Exercise requirements »
All of the data, except its images, should be set down exactly as it appears.

(Web document revisions)
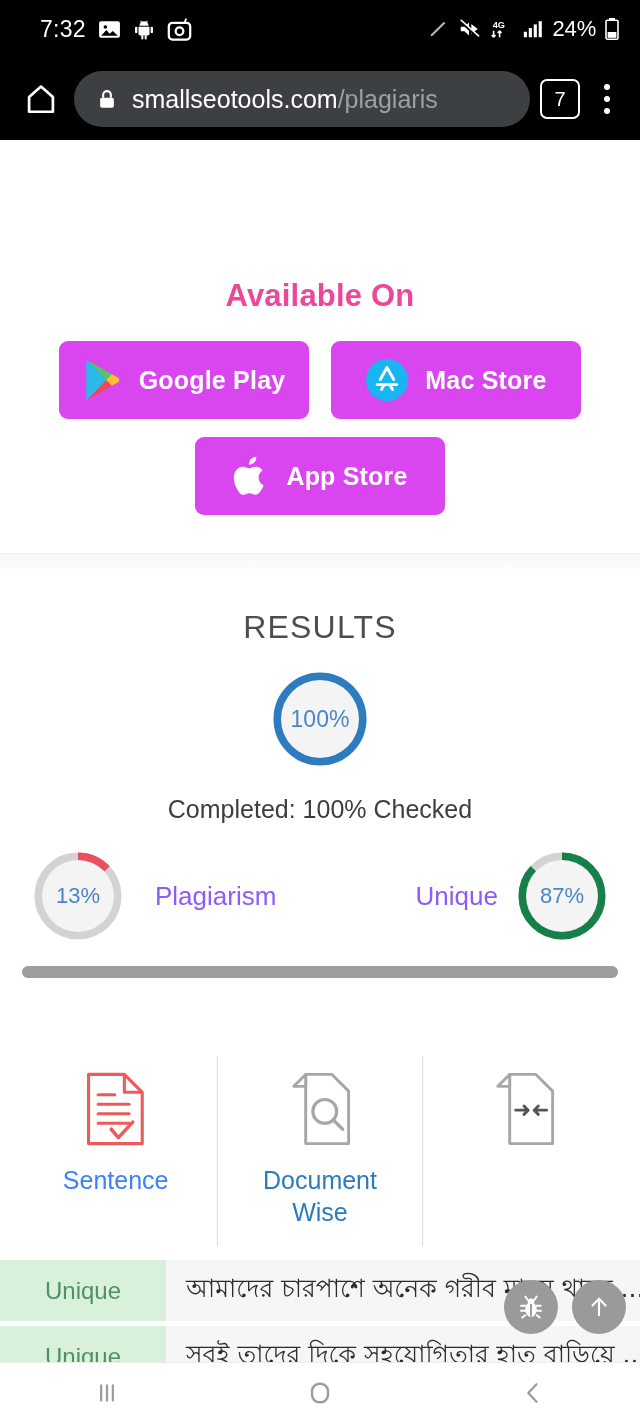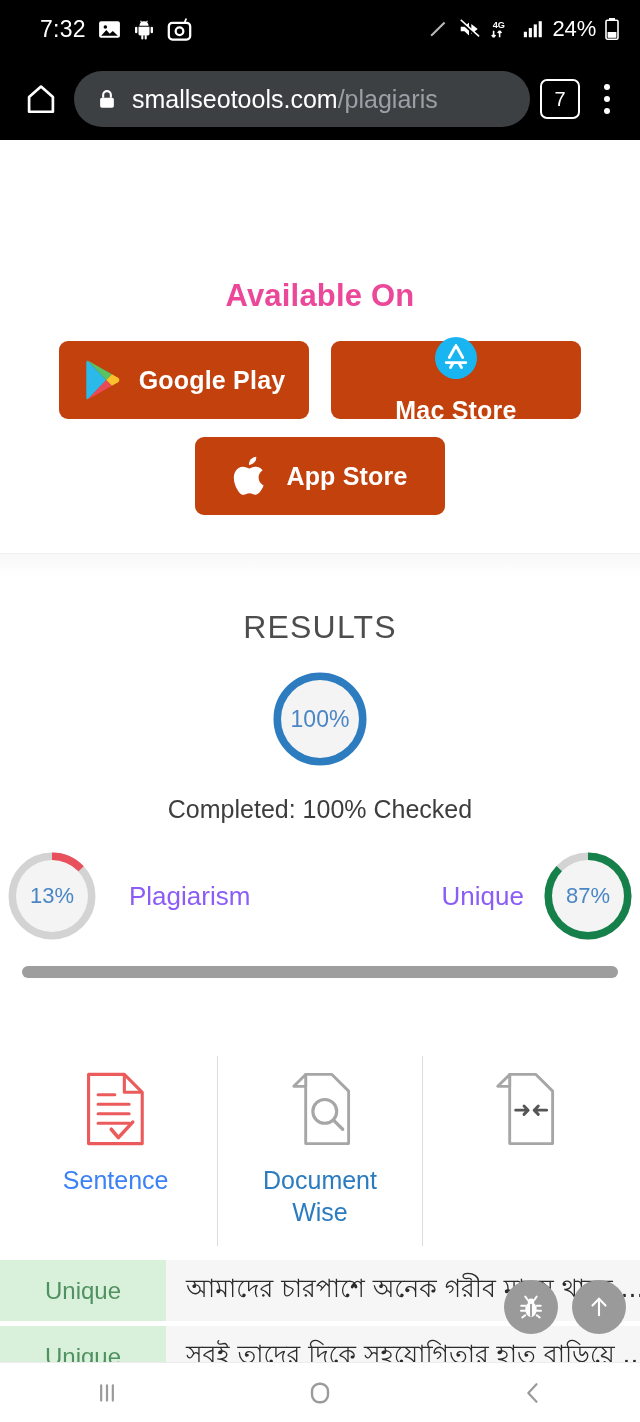--- a/index.html
+++ b/index.html
@@ -55,7 +55,7 @@
 
   .store-row { display:flex; justify-content:center; gap:22px; margin-top:27px; }
   .store-btn {
-    background:#c2410c; border-radius:9px; height:78px;
+    background:#d946ef; border-radius:9px; height:78px;
     display:flex; align-items:center; justify-content:center; gap:16px;
     padding:0 26px;
   }

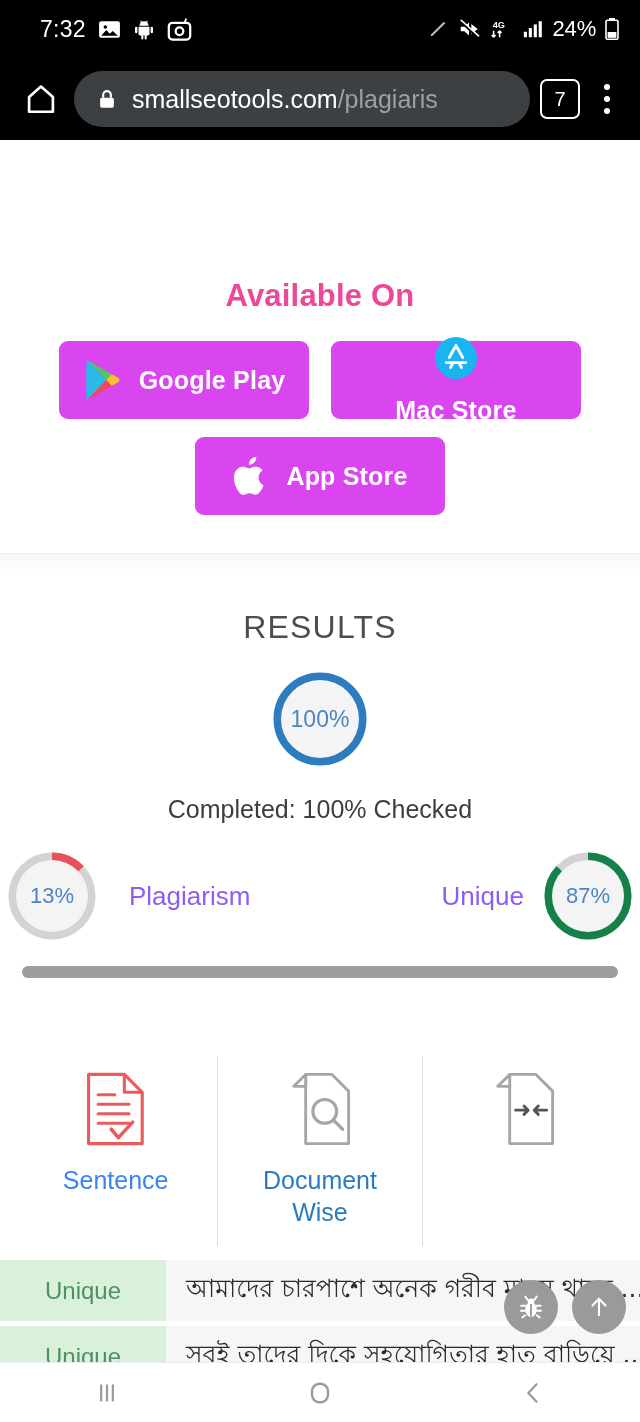--- a/index.html
+++ b/index.html
@@ -250,7 +250,7 @@
           <span class="label">Google Play</span>
         </div>
 
-        <div class="store-btn" style="width:250px;flex-direction:column;">
+        <div class="store-btn" style="width:250px;">
           <span class="ic">
             <svg width="44" height="44" viewBox="0 0 44 44">
               <circle cx="22" cy="22" r="21" fill="#19b5f1"></circle>

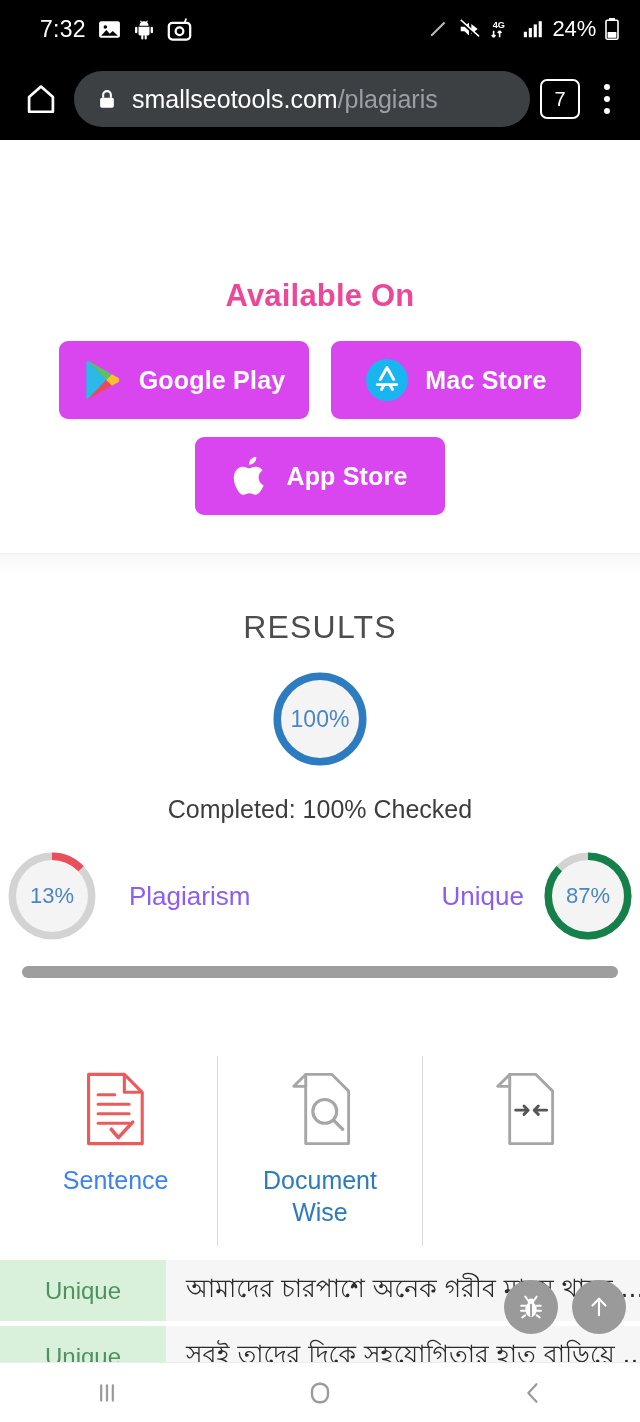--- a/index.html
+++ b/index.html
@@ -83,7 +83,7 @@
 
   .ratio-row {
     margin-top:26px; display:flex; align-items:flex-end; justify-content:space-between;
-    padding:0 6px;
+    padding:0 32px;
   }
   .ratio-item { display:flex; align-items:center; gap:18px; }
   .ratio-label { font-size:26px; color:#8b5cf6;margin-left:13px; }

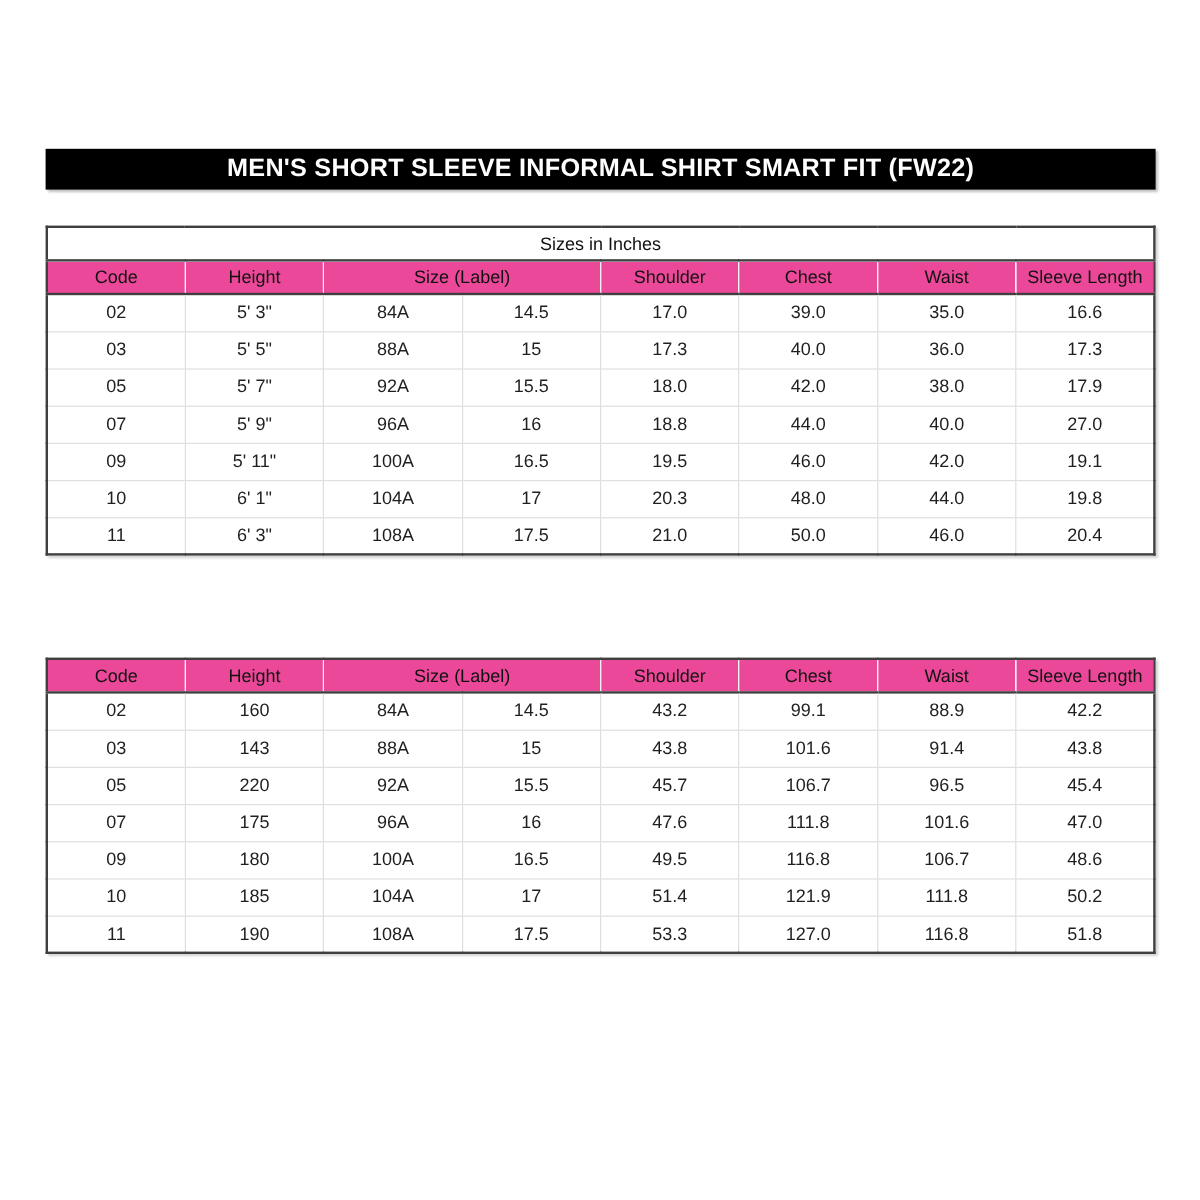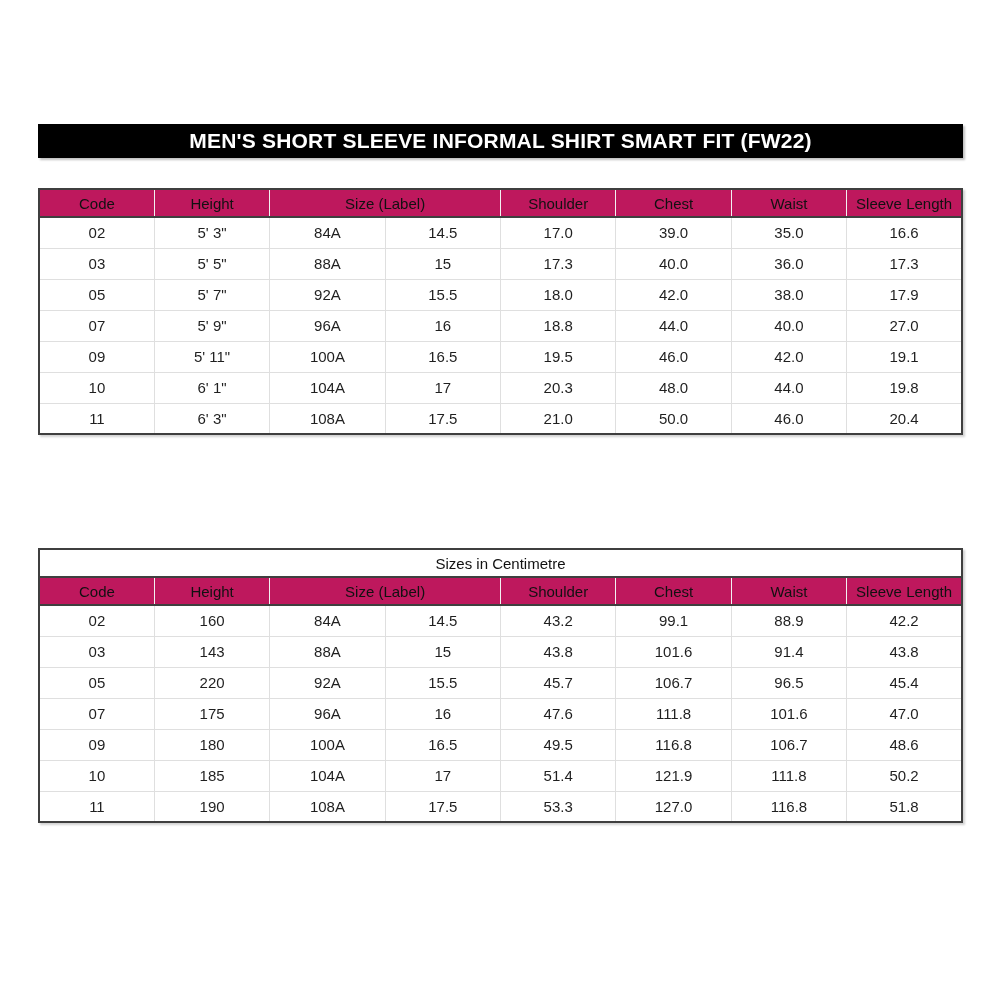--- a/index.html
+++ b/index.html
@@ -83,6 +83,9 @@
   <section class="size-table-wrap inches">
     <table class="size-table">
       <thead>
+        <tr>
+          <th colspan="8" class="title-cell">Sizes in Inches</th>
+        </tr>
         <tr class="header-row">
           <th>Code</th>
           <th>Height</th>

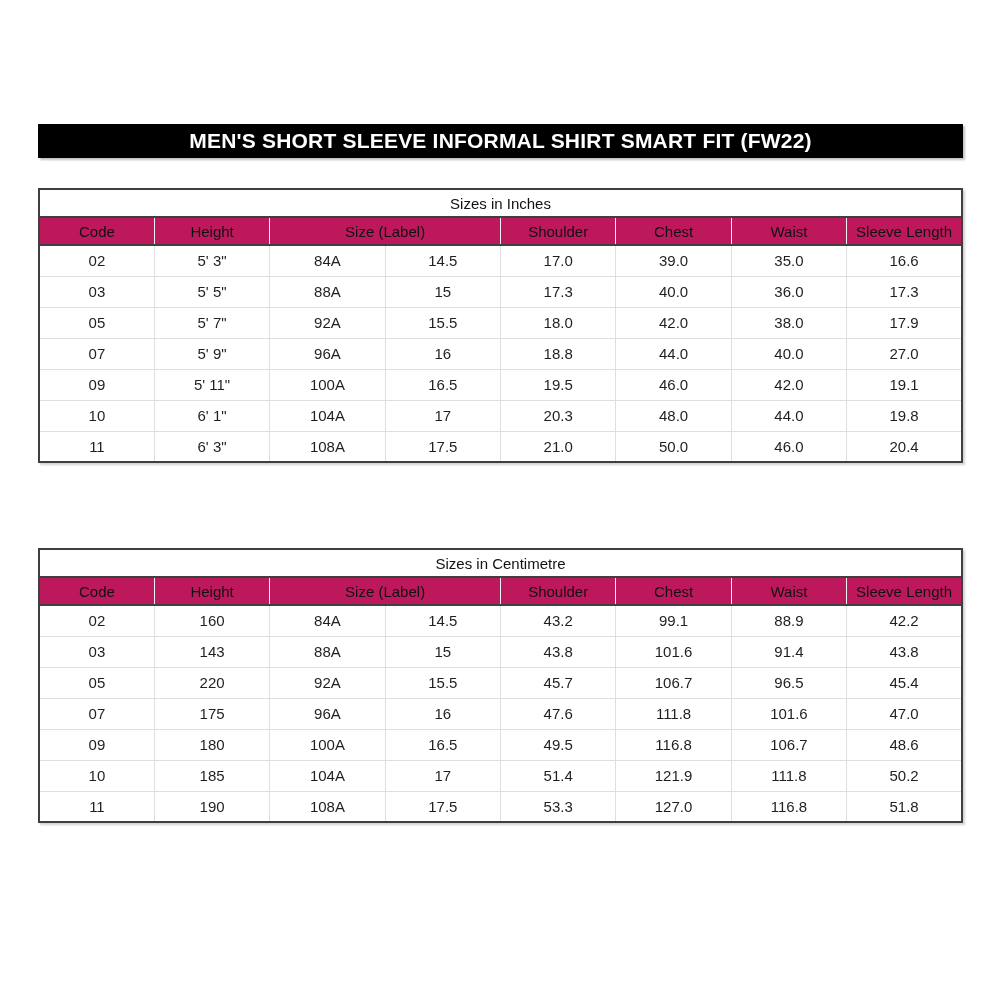--- a/index.html
+++ b/index.html
@@ -60,7 +60,7 @@
   }
   tr.header-row th {
     height: 28px;
-    background: #be185d;
+    background: #ec4899;
     border-bottom: 2px solid #3f3f3f;
     border-left: 1px solid #f2f2f2;
     color: #111111;

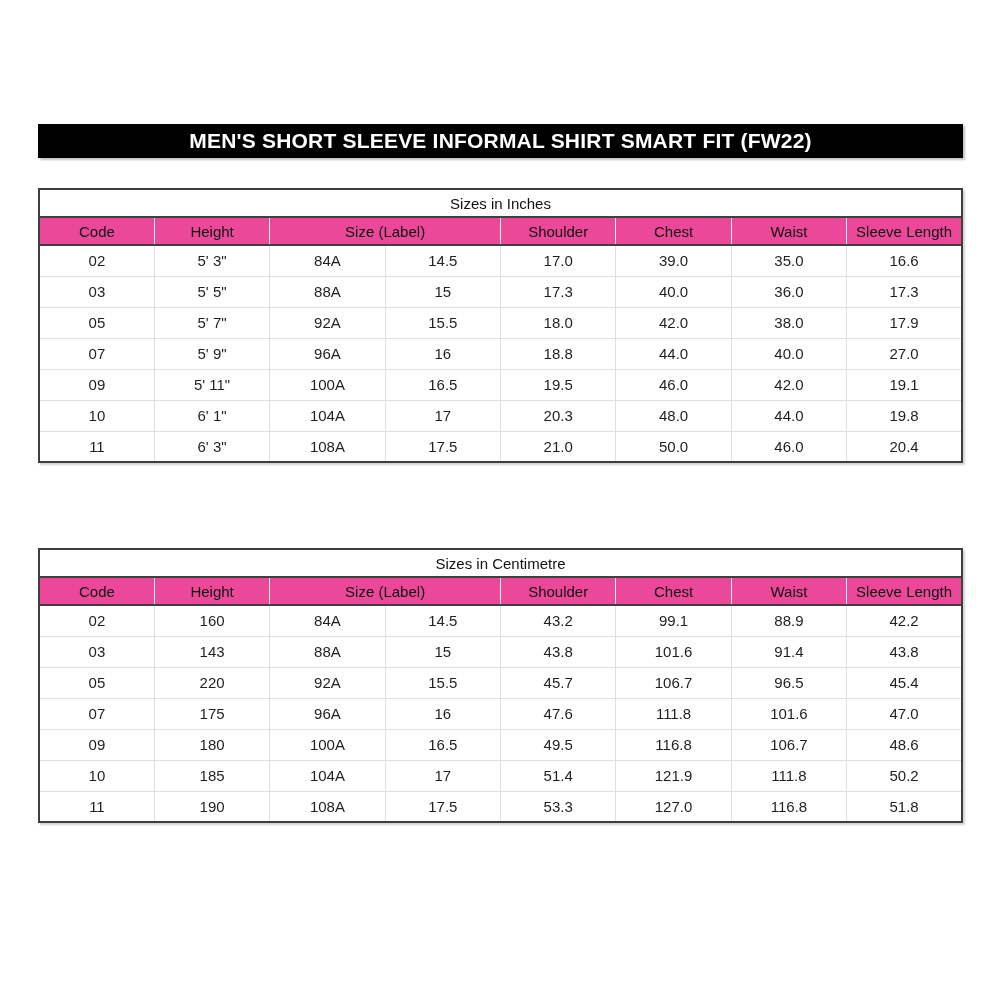--- a/index.html
+++ b/index.html
@@ -174,9 +174,6 @@
   <section class="size-table-wrap cm">
     <table class="size-table">
       <thead>
-        <tr>
-          <th colspan="8" class="title-cell">Sizes in Centimetre</th>
-        </tr>
         <tr class="header-row">
           <th>Code</th>
           <th>Height</th>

Response to this task »
--- a/index.html
+++ b/index.html
@@ -55,7 +55,7 @@
 
   .store-row { display:flex; justify-content:center; gap:22px; margin-top:27px; }
   .store-btn {
-    background:#c2410c; border-radius:9px; height:78px;
+    background:#d946ef; border-radius:9px; height:78px;
     display:flex; align-items:center; justify-content:center; gap:16px;
     padding:0 26px;
   }

--- a/index.html
+++ b/index.html
@@ -250,7 +250,7 @@
           <span class="label">Google Play</span>
         </div>
 
-        <div class="store-btn" style="width:250px;flex-direction:column;">
+        <div class="store-btn" style="width:250px;">
           <span class="ic">
             <svg width="44" height="44" viewBox="0 0 44 44">
               <circle cx="22" cy="22" r="21" fill="#19b5f1"></circle>

--- a/index.html
+++ b/index.html
@@ -83,7 +83,7 @@
 
   .ratio-row {
     margin-top:26px; display:flex; align-items:flex-end; justify-content:space-between;
-    padding:0 6px;
+    padding:0 32px;
   }
   .ratio-item { display:flex; align-items:center; gap:18px; }
   .ratio-label { font-size:26px; color:#8b5cf6;margin-left:13px; }

--- a/index.html
+++ b/index.html
@@ -83,6 +83,9 @@
   <section class="size-table-wrap inches">
     <table class="size-table">
       <thead>
+        <tr>
+          <th colspan="8" class="title-cell">Sizes in Inches</th>
+        </tr>
         <tr class="header-row">
           <th>Code</th>
           <th>Height</th>

--- a/index.html
+++ b/index.html
@@ -60,7 +60,7 @@
   }
   tr.header-row th {
     height: 28px;
-    background: #be185d;
+    background: #ec4899;
     border-bottom: 2px solid #3f3f3f;
     border-left: 1px solid #f2f2f2;
     color: #111111;

--- a/index.html
+++ b/index.html
@@ -174,9 +174,6 @@
   <section class="size-table-wrap cm">
     <table class="size-table">
       <thead>
-        <tr>
-          <th colspan="8" class="title-cell">Sizes in Centimetre</th>
-        </tr>
         <tr class="header-row">
           <th>Code</th>
           <th>Height</th>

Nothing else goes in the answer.